The demand that the controversial service trade pact be retracted was answered by a resolution of the legislature’s Joint Committee meeting on March 24, which requested the Executive Yuan retract the agreement and reopen negotiations with China.
“The final decision relies on the handling of the floor meeting,” Chen said.
The Sunflower movement’s achievements are not restricted to the above-mentioned results, he said.
“The students and civil groups have halted the forced passage of the agreement and demonstrated that [President] Ma [Ying-jeou’s (馬英九)] administration’s has lost legitimacy, because since 2008, it has been abusing power, making arbitrary decisions, breaching the rule of law, violating human rights and causing democracy to retreat,” he said.
“The movement has revealed how the current cross-strait interaction has been dominated by the clandestine, under-the-table trading between the Chinese Nationalist Party [KMT] and the Chinese Communist Party, a model that only helps the cross-strait political elite and capitalist corporations amass their fortunes and sacrifices the rights and benefits of most of the public,” he said.
“From this moment on, no behind closed doors negotiation is allowed; no regime can be permitted to make brazen moves to sell out Taiwan,” Chen said. “We Taiwanese, not anybody else, are the masters of this island.”
Internationally and geopolitically, “we have made our will clear,” he said. “We have declared that we Taiwanese are not willing to stay under the sway of China.
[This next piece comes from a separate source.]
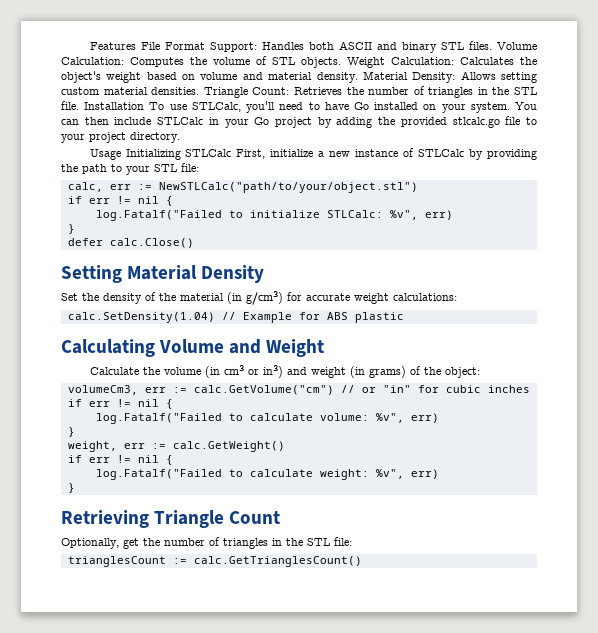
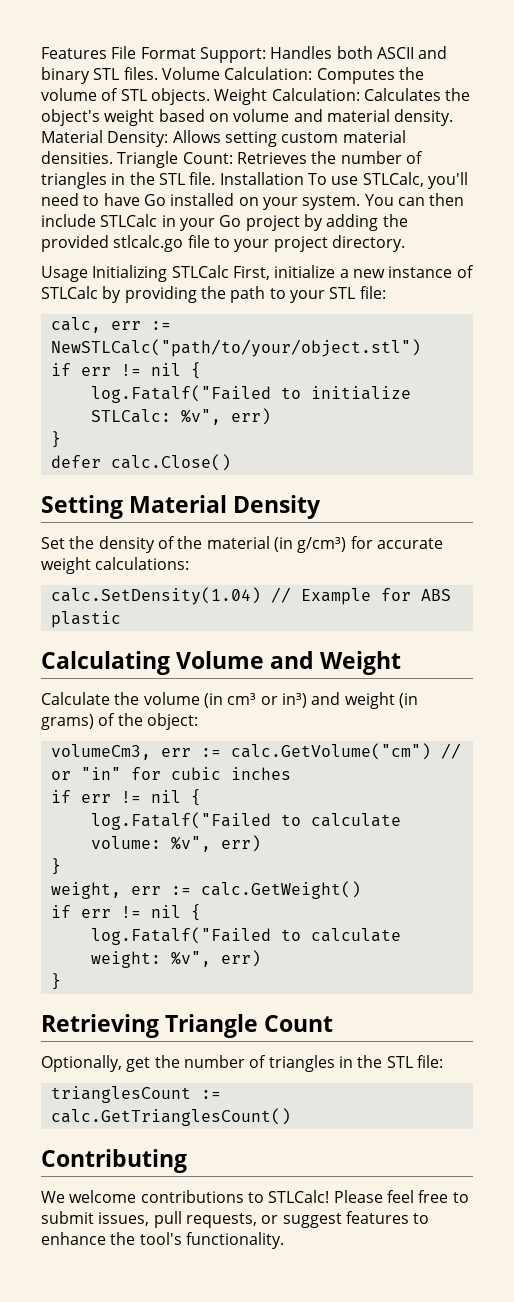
+ Contributing
+ We welcome contributions to STLCalc! Please feel free to submit issues, pull requests, or suggest features to enhance the tool's functionality.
We have also interrupted the private arrangement of international powers, including China, the US and Japan, and attracted global attention by our peaceful, non-violent resistance to the establishment.”
The protesters’ next step will be turning from a passive occupation to an active movement nationwide by organizing talks, grassroot forums, online civic movements and overseeing the legislature, just as the “Kuroshio democracy has been doing outside the occupied legislature over the past weeks,” he said.
“We are not naive. We do not believe that all of our demands will be fully answered. That is why we need to shift our strategy from ‘defense’ to ‘attack’ and continue to supervise the government,” he said.
Lin Fei-fan (林飛帆), another student leader, said the decision to leave the Legislative Yuan had not been a unanimous one.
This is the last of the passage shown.